Flashy, and fast. I used to hammer them on spinnerbaits. Not on purpose though.


----------



## Flatsfishing nut (May 27, 2019)

SomaliPirate said:


> How slow? Like almost dead sticking it?


yes, Ive also caught em on spinnerbaits, bottom line if it passes close to their face youre on..you can go flashy But slowers better,,, I promise. main point?across the front of their face . Just cause they are coming up for air dont mean youre gonna get those at all, get low and slow


----------



## 7665 (Jun 9, 2014)

I used to catch the hell out of these with Berkley power worms, purple and black. fished slow on the bottom, never caught one on the fly. I've also caught them on topwater with a Zara spook kind of lure. fun as hell to catch.


----------



## Skram (Feb 8, 2019)

I'll be following this thread. Our local fly club has them in our tournament in September. I've heard dark flies and slow presentation too, but I have no personal experience. They look fun to catch though.


----------



## trekker (Sep 19, 2015)

SomaliPirate said:


> Ok, so I have a spot that's chock full of these things. I've spent nearly every day for a month throwing everything I have at them from bluegill poppers to giant purple tarpon toads. I haven't even gotten a look, much less an eat. Anybody catching these things on fly? Info on the interwebs is sparse and what I have seen makes it sound like bowfin on fly is the easiest thing in the world. I've tried fishing in full sun, early morning, cloudy days and in the rain. I give up. Any ideas? Using an 8wt with a floating line, 9ft leader with 8lb tippet.

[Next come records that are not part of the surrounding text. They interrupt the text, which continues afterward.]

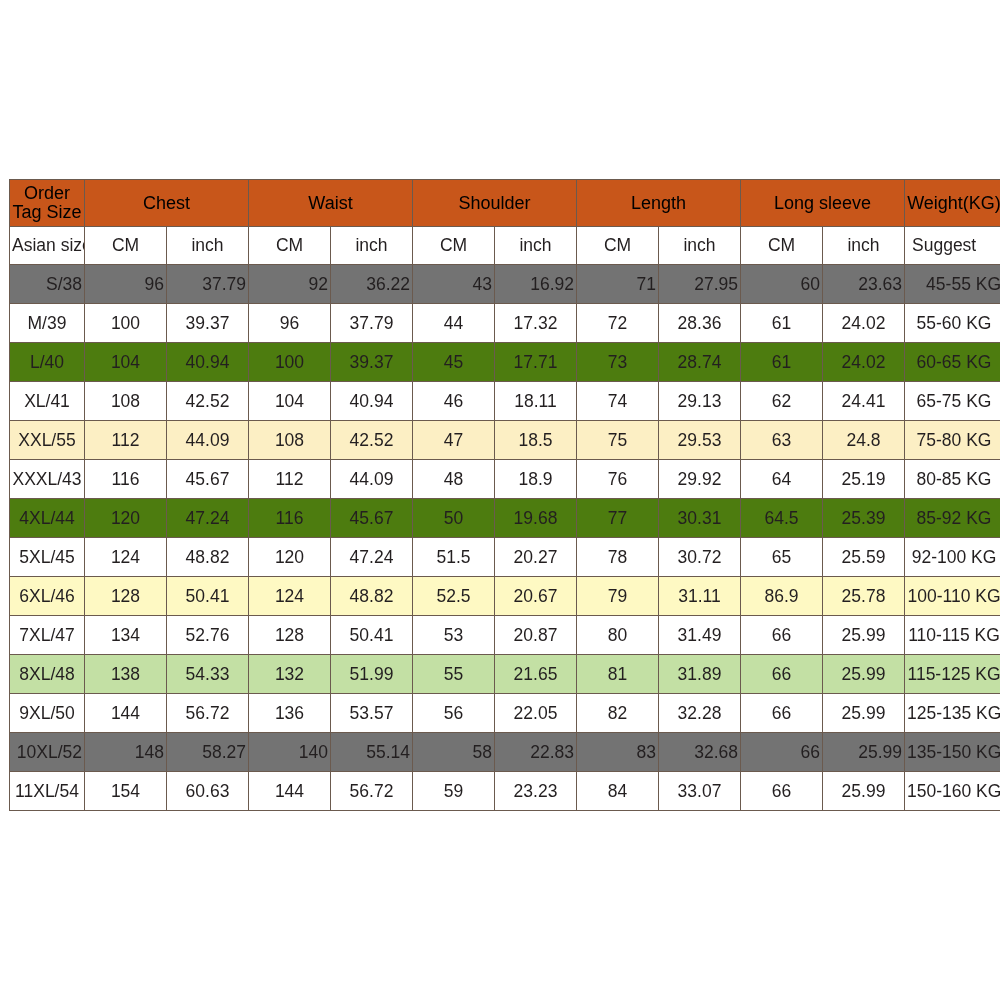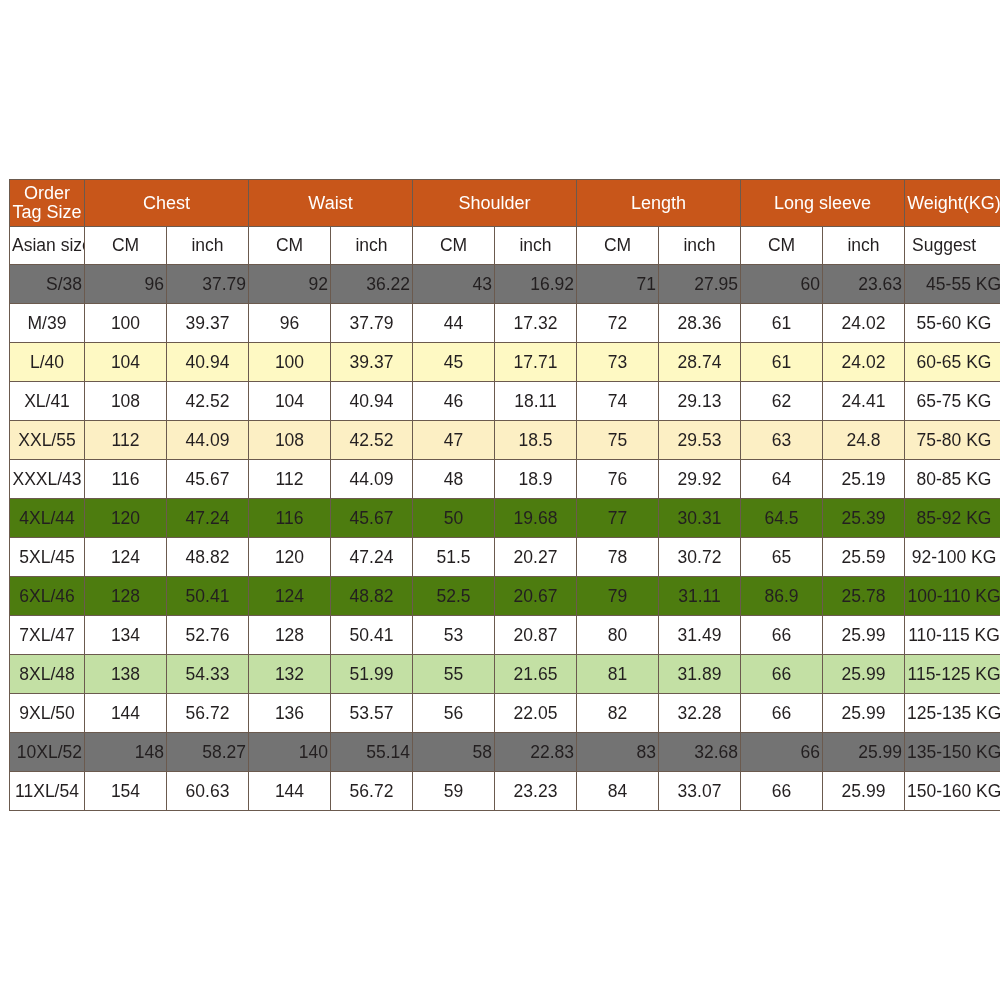"Order" tr.group-row td { color: #ffffff -> #000000 }
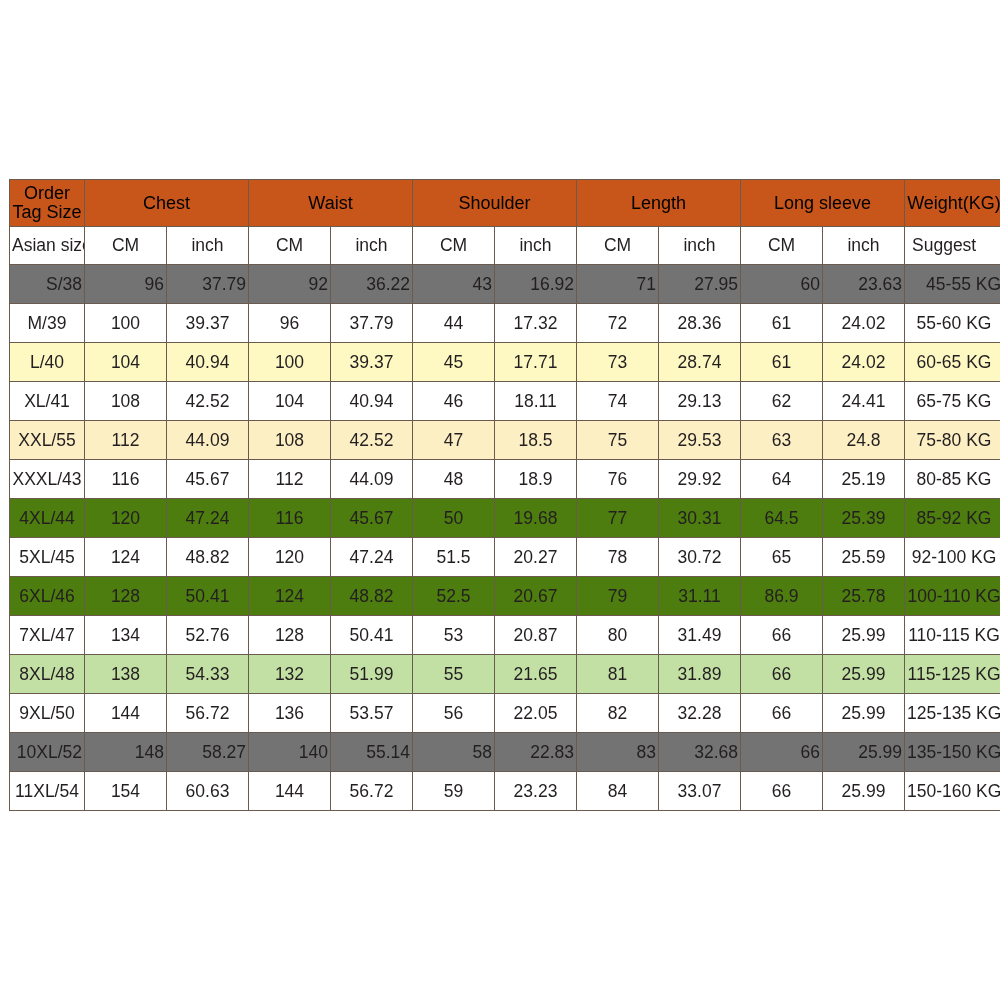"L/40" tr.tint-peach2 td { background: #fef9c3 -> #4d7c0f }
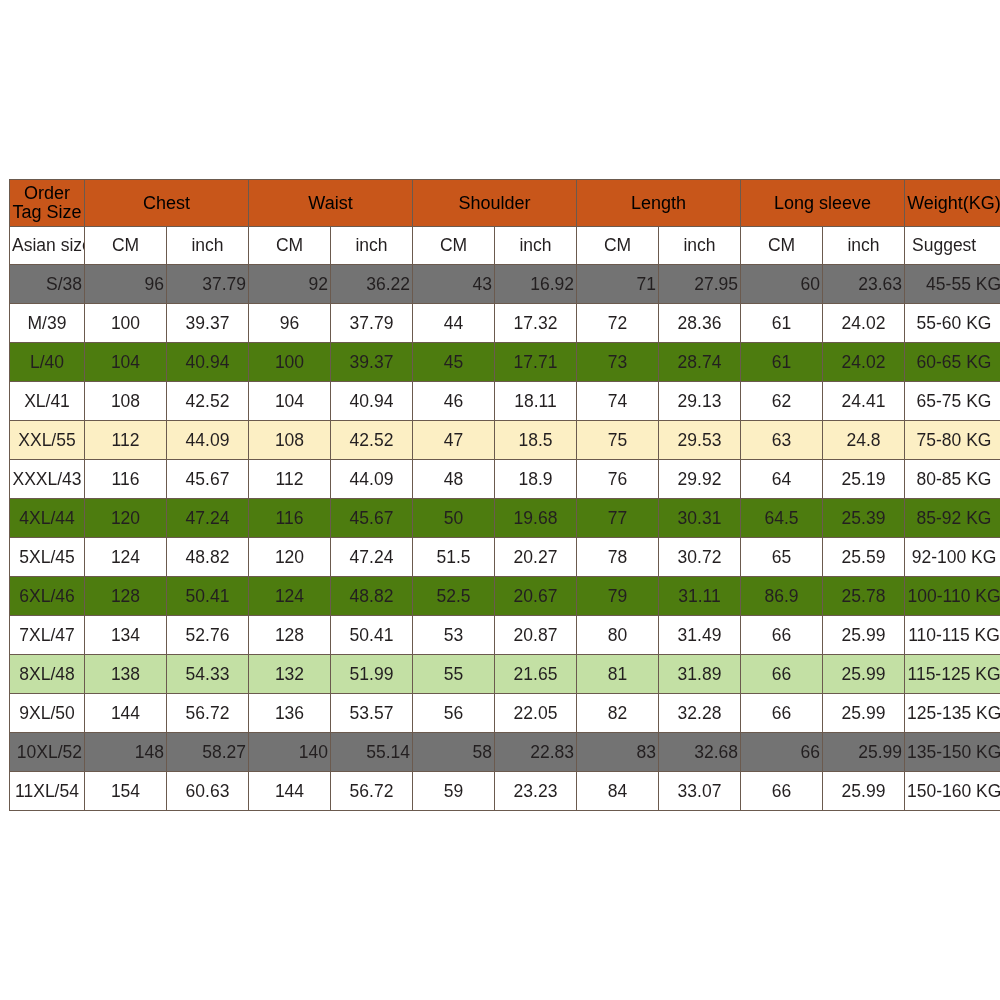"6XL/46" tr.tint-green1 td { background: #4d7c0f -> #fef9c3 }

I got a Buddy who sight fishes them with some hybrid weirdo redfish looking shit. Medium dumbell eyes. Cast and drop. They are some ugly beasts. He said they go nuts when hooked.


----------



## SomaliPirate (Feb 5, 2016)

trekker said:


> I got a Buddy who sight fishes them with some hybrid weirdo redfish looking shit. Medium dumbell eyes. Cast and drop. They are some ugly beasts. He said they go nuts when hooked.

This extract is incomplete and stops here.